この町が遊里と関係あるような記述をネットで見かけた。
個人的には違うような気がしたが、念のため、秋田町訪問の前に立ち寄ってみることに。


西二軒屋町を貫く道路。

 
おっぱしょ石。


道沿いに墓がひしめく。夜はちょっと不気味かもしれない。


古い木造建築が現れた。

 
何かの商店といった雰囲気。妓楼ではないだろう。


門が立派な邸宅。

 
一般住宅には見えない建物が点在している。かつては商店街だったのかもしれない。

善通寺西山と砂古荒魂神社

2012年03月10日 17時20分00秒 | ◆四国
昭和初期、善通寺の遊廓が置かれていた場所は、「砂古裏」という地名だった。
戦後に赤線があったとされる「西山」とのつながりは、この時点では不明。
「裏」というからには「砂古」という地名もあったのではないかと思い、地図を調べたところ、
この砂古荒魂神社を発見。
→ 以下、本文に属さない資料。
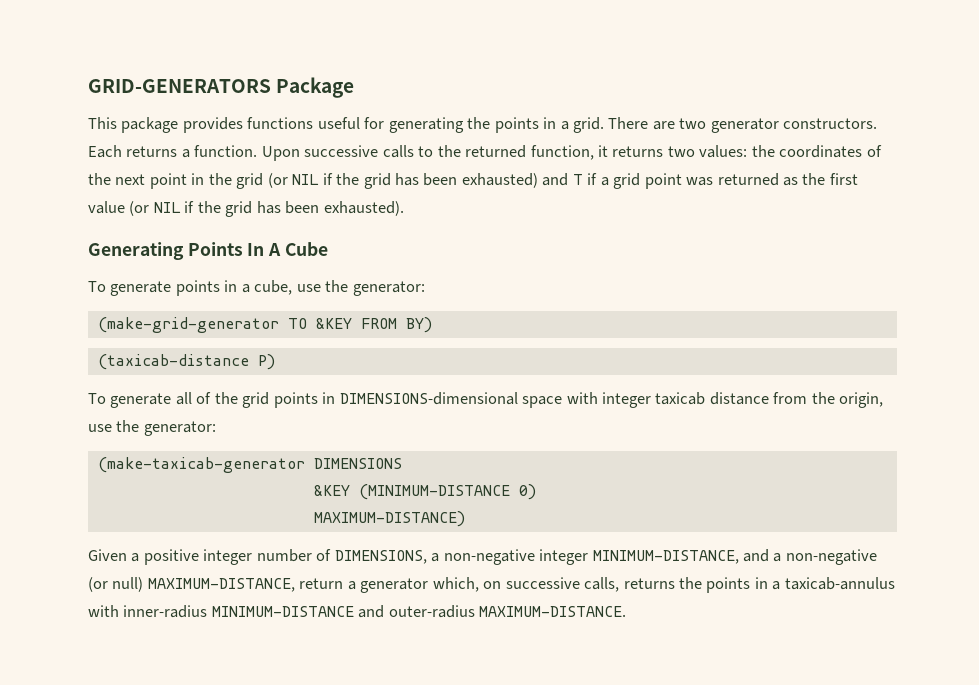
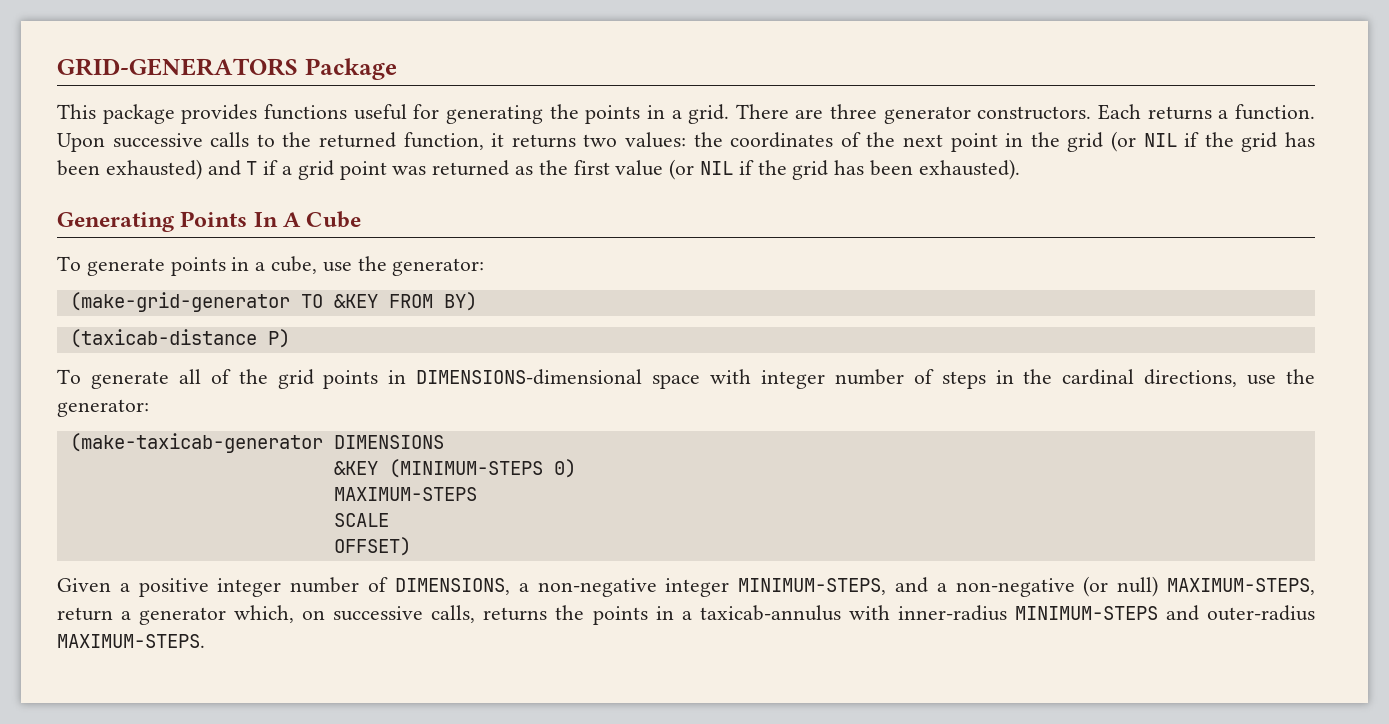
[679,118,707,129] two -> [830,104,878,119] three
[655,392,884,408] taxicab distance from the origin, -> [834,369,1238,389] number of steps in the cardinal directions,
[358,484,510,500] (MINIMUM-DISTANCE -> [388,459,543,478] (MINIMUM-STEPS
[313,511,465,527] MAXIMUM-DISTANCE) -> [333,487,477,501] [333,513,389,527] [333,537,411,556] MAXIMUM-STEPS // SCALE // OFFSET)
[592,550,739,564] MINIMUM-DISTANCE, -> [738,578,887,595] MINIMUM-STEPS,
[147,578,295,592] MAXIMUM-DISTANCE, -> [1167,578,1315,595] MAXIMUM-STEPS,
[211,606,354,617] MINIMUM-DISTANCE -> [1014,606,1158,620] MINIMUM-STEPS
[479,606,627,617] MAXIMUM-DISTANCE. -> [57,634,205,648] MAXIMUM-STEPS.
現在、「砂古」の地名が残る唯一の物件らしい。
砂古荒魂神社の周辺地域を「砂古」と仮定すると、西山の位置はまさしく「裏」にあたる。
砂古裏の遊廓と西山の赤線――どうやら連続性があると考えて間違いなさそうだ。

遊里の話が長くなってしまったが、この神社自体は、遊里との関係はない様子だった。

 
入口は閉ざされている。参拝者は脇から入るということらしい。


建物は新しく、あまりおもしろいものではない。


裏のほうはやや古いか。

善通寺 西山

2012年03月10日 17時00分00秒 | ◆四国
遊廓→赤線
昭和5年ごろ、業者数11、娼妓数70

地図を見ると、西山のあたりは、町の中心地からやや離れた場所に位置している。
風紀上の理由から、遊廓の許可地を郊外に指定するのは、よくあるケースである。

現在の西山は、完全に住宅地になっており、決定的な遺構は見つけられなかった。


目抜き通りだったとおぼしき道路。
その広い道幅が、昔ここがそういう場所だったであろうことを想像させる。


戦前から残っていると思われる古い建物。妓楼ではなく、何かの商店といった風情。


気になった看板建築。カフェー風に見えないこともないが、先入観のせいかもしれない。

 
不思議な構造をしている。右が洋風で、左が和風。
右側に円柱のようなポールが写っているが、これは配管のようだ。


旅館のような外観。元は旅館だったのかもしれない。現在は会社の寮になっている模様。

 
西山でもっとも惹かれたのがこの一軒。
窓の造りが凝っていたり、裏手が出格子になっていたりと、気になる意匠が散見される。
ところが、客を招き入れるような入口がなく、娼楼としては疑問符がつく。


メイン通りに忘れ去られたように残っていた祠。
遊里と関係のある可能性は高そうに思えるものの、それを裏付ける材料は発見できず。